Typically, each node in a cluster will have at least two cards, one for the corporate network and one for the cluster interconnect. A computer, however, can only have one host name associated with it. To get around this problem, a host name for the computer can be assigned just for the cluster interconnect.
C:\> PING OPS1-NT.US.ORACLE.COM A message similar to the one below appears: Reply from 144.25.188.247: bytes=32 time<10ms TIL=126
The IP address returned is for the corporate network, not the cluster interconnect.
C:\> IPCONFIG /ALL
The output looks similar to the sample shown below:
Windows NT IP Configuration Host Name . . . . . . . . . : ops1-nt.us.oracle.com Ethernet adapter El90x1: Description . . . . . . . . : 3Com 3C90x Ethernet Adapter IP Address. . . . . . . . . : 144.25.188.247 Ethernet adapter CpqNF31: Description . . . . . . . . : Compaq NetFlex-3 Driver IP Address. . . . . . . . . : 144.25.190.247
In this case, the first interface is used for the corporate network, while the second interface is (144.25.190.247) is the one intended for the cluster interconnect.
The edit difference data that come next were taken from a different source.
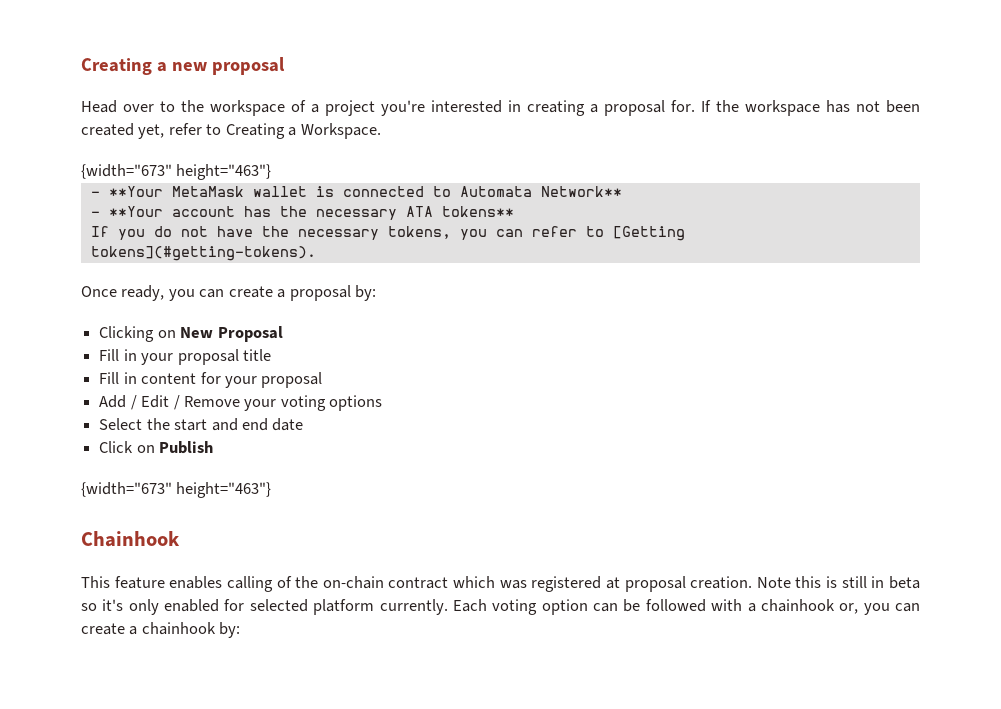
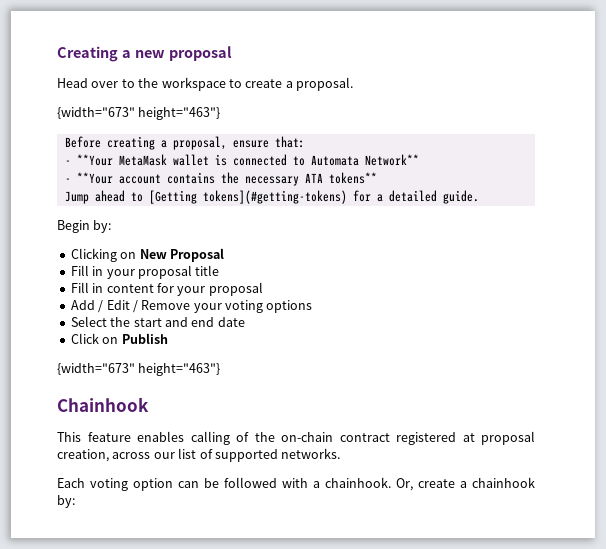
[291,100,920,116] [81,123,381,139] [81,164,272,180] of a project you're interested in creating a proposal for. If the workspace has not been created yet, refer to Creating a Workspace. // {width="673" height="463"} -> [228,77,353,91] [57,107,221,120] [64,136,305,150] to create a proposal. // {width="673" height="463"} // Before creating a proposal, ensure that:
[243,206,271,217] has -> [166,172,215,184] contains
[90,226,685,241] [90,246,316,261] [81,285,351,301] If you do not have the necessary tokens, you can refer to [Getting tokens](#getting-tokens). // Once ready, you can create a proposal -> [64,190,479,204] [57,220,90,233] Jump ahead to [Getting tokens](#getting-tokens) for a detailed guide. // Begin
[453,576,527,589] which was -> (390, 437) none
[690,576,921,589] [81,599,448,615] creation. Note this is still in beta so it's only enabled for selected platform currently. -> [57,448,341,462] creation, across our list of supported networks. //
[760,599,920,615] chainhook or, you can -> [325,477,413,491] chainhook. Or,

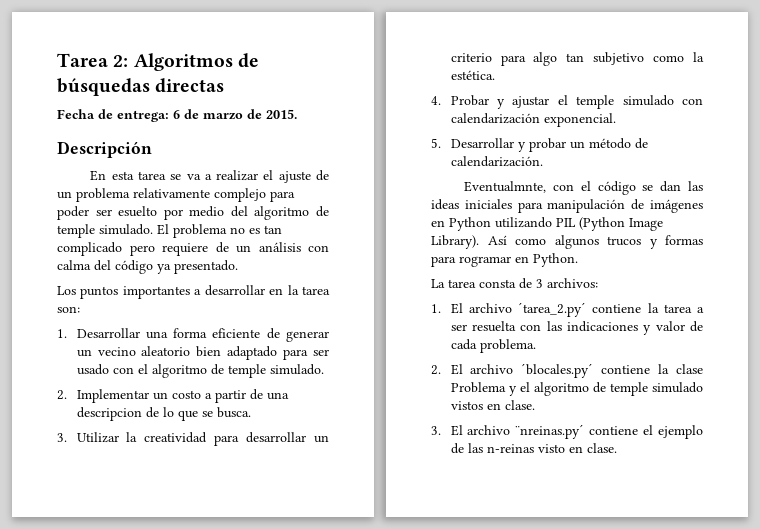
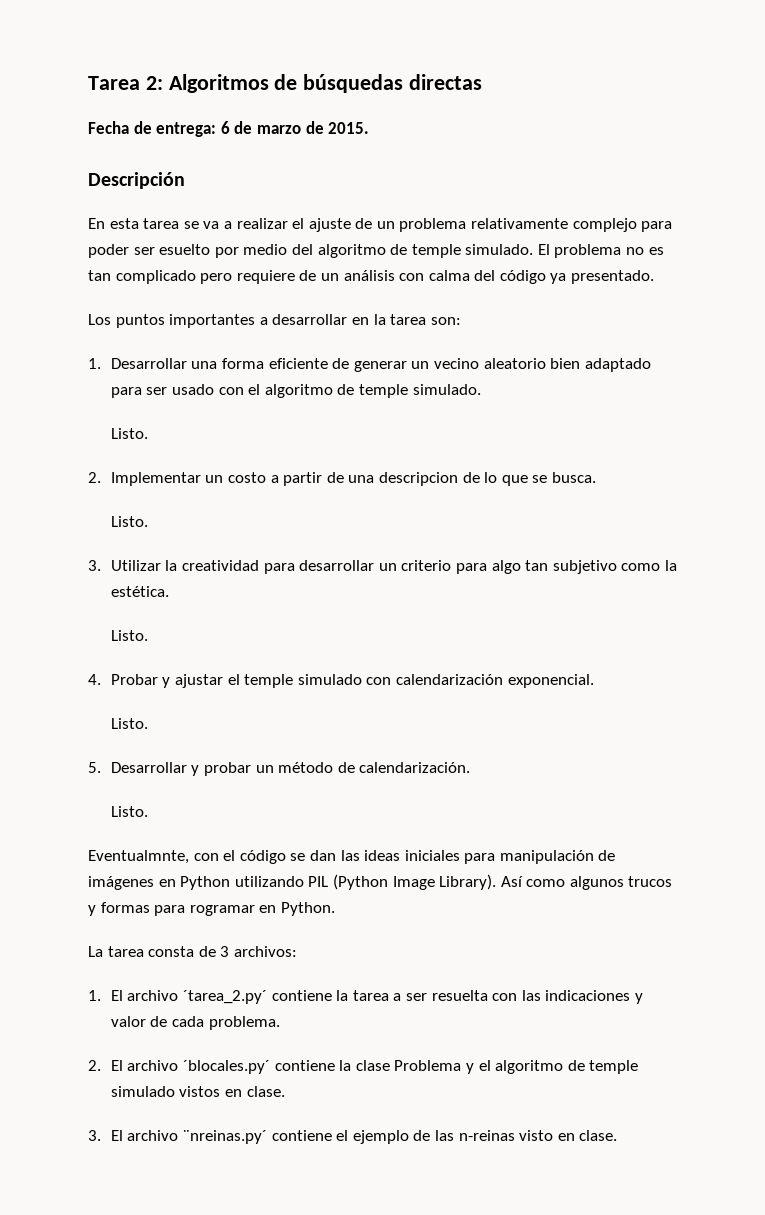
(324, 369) none -> [110,428,148,439] // Listo.
(251, 412) none -> [110,516,148,527] // Listo.
(495, 75) none -> [110,630,148,641] // Listo.
(616, 120) none -> [110,718,148,729] // Listo.
(543, 161) none -> [110,806,148,817] // Listo.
144.25.190.247 ops1-ipc 144.25.190.248 ops2-ipc 144.25.190.249 ops3-ipc 144.25.190.250 ops4-ipc
The HOSTS file should have one entry for each node's interconnect, and should be copied to all nodes of the cluster so that they can see each other. To verify that they can see each other, try pinging each host from each node. For example
C:\> PING OPS3-IPC
DefinedNodes: REG_MULTI_SZ: ops1-ipc ops4-ipc ops5-ipc ops2-ipc
CmHostName: REG_SZ: ops1-ipc
15:06:46 | MESSAGE | 006f | HandleReconfig(): Reconfig OK - nodes(2) rcfgGen(5) master(0)
During normal operation, CM on each node checks in with one another to ensure the health of each member. These check-ins occur at interval of N in milliseconds, as specified by the PollInterval registry value in HKEY_LOCAL_MACHINE>SOFTWARE>ORACLE>OSD>CM. A node is allowed to miss M check-ins before it is cast out of the cluster, as specified by the MissCount value in HKEY_LOCAL_MACHINE>SOFTWARE>ORACLE>OSD>CM.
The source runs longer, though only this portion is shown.